• _EXERCISE OBJECTIVE_
Write out exactly the lines running from the line that includes "ROE(NI), 2020-12-01: none -> 0.32" to the end of the data, both ends included, and nothing besides.

• _RECORDED INFORMATION_
____________
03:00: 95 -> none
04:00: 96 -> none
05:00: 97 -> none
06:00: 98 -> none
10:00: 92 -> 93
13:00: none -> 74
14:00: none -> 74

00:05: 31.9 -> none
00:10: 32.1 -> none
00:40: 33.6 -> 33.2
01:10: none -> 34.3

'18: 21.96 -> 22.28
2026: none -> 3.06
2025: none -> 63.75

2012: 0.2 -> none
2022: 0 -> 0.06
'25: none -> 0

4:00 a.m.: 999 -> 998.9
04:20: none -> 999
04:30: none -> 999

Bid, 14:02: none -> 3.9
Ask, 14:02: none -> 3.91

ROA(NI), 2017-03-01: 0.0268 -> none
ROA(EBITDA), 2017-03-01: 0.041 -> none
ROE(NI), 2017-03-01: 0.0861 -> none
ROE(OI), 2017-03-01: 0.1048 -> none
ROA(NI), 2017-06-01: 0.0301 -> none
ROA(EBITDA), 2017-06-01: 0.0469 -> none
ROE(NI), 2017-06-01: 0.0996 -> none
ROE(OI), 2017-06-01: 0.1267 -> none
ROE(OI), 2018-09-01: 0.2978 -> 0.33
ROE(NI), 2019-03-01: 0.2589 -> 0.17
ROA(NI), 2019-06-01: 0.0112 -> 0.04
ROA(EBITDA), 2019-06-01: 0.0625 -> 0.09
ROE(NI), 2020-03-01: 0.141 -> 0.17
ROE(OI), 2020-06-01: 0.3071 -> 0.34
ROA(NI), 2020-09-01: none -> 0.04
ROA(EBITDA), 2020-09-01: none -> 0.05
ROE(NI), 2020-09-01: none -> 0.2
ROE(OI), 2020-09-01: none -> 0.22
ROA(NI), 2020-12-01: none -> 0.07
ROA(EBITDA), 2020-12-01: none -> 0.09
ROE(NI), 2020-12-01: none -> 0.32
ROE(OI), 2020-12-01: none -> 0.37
____________
• _REPLY TO THE EXERCISE_
ROE(NI), 2020-12-01: none -> 0.32
ROE(OI), 2020-12-01: none -> 0.37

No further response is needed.